Un texte est-il un jour terminé ? Que serait devenue La recherche du temps perdu si Proust avait vécu plus longtemps ? Montaigne n’a jamais cessé de modifier et de compléter ses essais après leur parution. Aujourd’hui, nous nous référons à l’exemplaire de Bordeaux, jugeant les adjonctions ultérieures superflues. Mais existe-t-il un état idéal d’un texte ?
Je ne le crois pas. Un texte est fait pour vivre, au gré des humeurs de l’auteur et des commentateurs. Il ne se fige que quand plus personne n’est capable de le porter plus loin. Ainsi L’Iliade et L’Odyssée finirent par se stabiliser.

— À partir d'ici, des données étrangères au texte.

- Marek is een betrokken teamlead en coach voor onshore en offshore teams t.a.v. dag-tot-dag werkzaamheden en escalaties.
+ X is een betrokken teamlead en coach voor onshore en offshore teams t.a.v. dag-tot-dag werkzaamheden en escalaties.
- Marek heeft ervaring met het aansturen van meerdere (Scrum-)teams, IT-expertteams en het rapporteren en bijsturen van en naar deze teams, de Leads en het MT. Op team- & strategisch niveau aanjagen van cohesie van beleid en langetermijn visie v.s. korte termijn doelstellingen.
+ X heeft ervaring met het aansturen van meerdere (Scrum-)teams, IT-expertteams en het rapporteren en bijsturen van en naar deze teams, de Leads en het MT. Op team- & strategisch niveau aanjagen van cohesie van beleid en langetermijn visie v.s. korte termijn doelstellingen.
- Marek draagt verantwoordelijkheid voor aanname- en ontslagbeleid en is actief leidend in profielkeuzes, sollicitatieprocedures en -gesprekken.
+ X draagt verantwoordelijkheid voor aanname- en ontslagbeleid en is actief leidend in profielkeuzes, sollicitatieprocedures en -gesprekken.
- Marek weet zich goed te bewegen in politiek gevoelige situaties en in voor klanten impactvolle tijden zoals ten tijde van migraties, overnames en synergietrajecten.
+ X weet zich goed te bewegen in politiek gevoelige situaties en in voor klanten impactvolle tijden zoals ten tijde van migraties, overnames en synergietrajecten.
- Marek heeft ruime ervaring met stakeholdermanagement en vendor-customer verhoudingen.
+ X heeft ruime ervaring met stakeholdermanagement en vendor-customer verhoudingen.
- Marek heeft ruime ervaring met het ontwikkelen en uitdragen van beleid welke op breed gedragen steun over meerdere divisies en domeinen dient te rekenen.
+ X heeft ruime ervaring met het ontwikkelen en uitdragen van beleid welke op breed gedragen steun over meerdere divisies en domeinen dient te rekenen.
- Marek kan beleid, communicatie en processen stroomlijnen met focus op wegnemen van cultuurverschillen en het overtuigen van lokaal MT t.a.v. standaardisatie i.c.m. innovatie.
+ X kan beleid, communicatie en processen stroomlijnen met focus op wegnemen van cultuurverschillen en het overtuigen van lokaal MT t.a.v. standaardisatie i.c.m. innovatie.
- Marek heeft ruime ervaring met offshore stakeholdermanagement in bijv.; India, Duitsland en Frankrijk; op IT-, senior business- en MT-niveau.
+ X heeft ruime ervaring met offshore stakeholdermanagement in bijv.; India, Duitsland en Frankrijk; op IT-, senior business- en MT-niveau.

J’ai pour ma part continué à modifier tous mes textes même après leur parution. Par exemple, je diffuse en numérique une version augmentée du Peuple des connecteurs. J’ai commencé à écrire une préface à La stratégie du cyborg et j’ai déjà publié un texte que je voudrais placer en postface.

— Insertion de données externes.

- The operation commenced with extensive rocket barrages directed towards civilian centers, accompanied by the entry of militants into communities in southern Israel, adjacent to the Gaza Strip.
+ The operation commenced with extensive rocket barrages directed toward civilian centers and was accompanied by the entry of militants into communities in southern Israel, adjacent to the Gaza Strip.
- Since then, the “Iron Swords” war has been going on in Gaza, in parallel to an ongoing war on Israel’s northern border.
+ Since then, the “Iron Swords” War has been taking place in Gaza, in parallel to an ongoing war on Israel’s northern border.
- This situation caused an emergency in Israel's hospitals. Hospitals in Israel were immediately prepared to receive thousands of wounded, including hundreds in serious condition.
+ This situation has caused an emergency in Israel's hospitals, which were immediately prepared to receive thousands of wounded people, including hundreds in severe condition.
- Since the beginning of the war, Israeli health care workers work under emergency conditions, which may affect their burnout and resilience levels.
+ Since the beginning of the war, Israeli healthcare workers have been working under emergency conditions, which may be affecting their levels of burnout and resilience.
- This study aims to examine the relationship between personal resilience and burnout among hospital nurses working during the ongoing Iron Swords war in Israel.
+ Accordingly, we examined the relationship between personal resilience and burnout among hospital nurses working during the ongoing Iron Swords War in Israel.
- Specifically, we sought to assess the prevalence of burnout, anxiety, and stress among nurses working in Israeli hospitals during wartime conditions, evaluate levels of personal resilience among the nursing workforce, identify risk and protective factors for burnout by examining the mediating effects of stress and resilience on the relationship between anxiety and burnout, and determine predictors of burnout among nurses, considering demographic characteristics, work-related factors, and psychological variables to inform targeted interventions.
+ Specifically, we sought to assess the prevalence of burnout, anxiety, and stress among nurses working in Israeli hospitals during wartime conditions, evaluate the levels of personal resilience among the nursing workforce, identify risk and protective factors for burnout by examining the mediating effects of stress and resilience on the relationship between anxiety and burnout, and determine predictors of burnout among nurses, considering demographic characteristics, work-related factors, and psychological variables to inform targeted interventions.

J’ai décidé d’appliquer cette méthode avec La tune dans le caniveau. Mon idée, placer un texte avant le début actuel, densifier le milieu, peut-être ajouter un texte qui vient après.
Je n’aurais pas songé à ces modifications sans les remarques qui m’ont été faites par mail, en commentaire ou sur les blogs qui ont parlé du texte.
La lecture interactive de Ferocias m’ouvre pas exemple des pistes tout au long du récit. C’est comme si le lecteur, en nous ouvrant son cerveau, inséminait dans le texte lui-même de la matière à incuber.
Nous ne sommes pas en train de créer une œuvre collective mais d’appliquer La stratégie du cyborg. En tant qu’auteur, je suis le nœud d’un réseau social. À chaque version du texte, un texte qui s’épaissirait peu à peu passant de la nouvelle à la novella et pourquoi pas au roman, je pourrais intégrer les idées qui viennent de toute part. C’est une aventure d’écriture au temps du numérique.
Quels travaux vais-je entreprendre ?
On a critiqué l’introduction.
On m’a dit que le texte était trop court et trop frustrant.
J’aurais exposé trop rapidement mes idées, surtout pour les lecteurs peu familiers de mon blog.
On aurait aimé plus de descriptions de Paris.
On m’a dit qu’il manquait une chronologie historique pour expliquer comment on en était arrivé à la situation décrite dans le texte.
On m’a dit que le texte pouvait laisser croire que j’étais marxiste.
On a qualifié la fin de mystérieuse et ambiguë.
On m’a dit que j’étais trop dans l’énonciation, pas assez dans le romanesque (d’un autre côté, c’est ma forme et je risque de renforcer l’énonciation). J’aime le romanesque quand il me force à penser des choses nouvelles, je n’aime guère le travestir pour dire des choses déjà claires pour moi.
Un intéressant échange avec l’Hérétique, a déjà engendré un billet et va me forcer à creuser ce que j’entends par inclassables. Beaucoup de lecteurs n’ont pas perçu, il me semble, que ce texte dénonçait l’opposition riche-pauvre et proposait un éclatement des camps.
Une remarque de l’Hérétique, sur Tweeter cette fois, selon laquelle la loi de Pareto traverse la dématérialisation, me forcera à développer le multi platform argument (selon lequel la vie peut avoir différents supports et que donc changer de support, c’est-à-dire fuir vers l’immatériel, ne règle aucun problème). Du coup, je serai bien obligé de confronter Extase avec Noam après l’épisode du doppelganger.
La liste n’est pas close. L’idée est justement de ne jamais la fermer. J’ai une belle équation à résoudre. Pour autant, je continuerai d’écrire selon mes envies, mais chaque remarque sera comme une idée qui traverse mon esprit, peut-être elle n’aura aucune suite, peut-être elle engendrera des dizaines de pages.
PS1 : Ferocias a commencé dans le même temps l’écriture d’une nouvelle à cœur ouvert.
PS2 : J’ai pris un peu de retard à cause de ma sinusite mais dans les jours qui arrivent j’annoncerai l’ouverture de l’atelier pour mon prochain roman, un texte destiné aux enfants de 9-12 ans. J’utiliserai le template WordPress CommentPress. Ce blog ne sera accessible que sur enregistrement.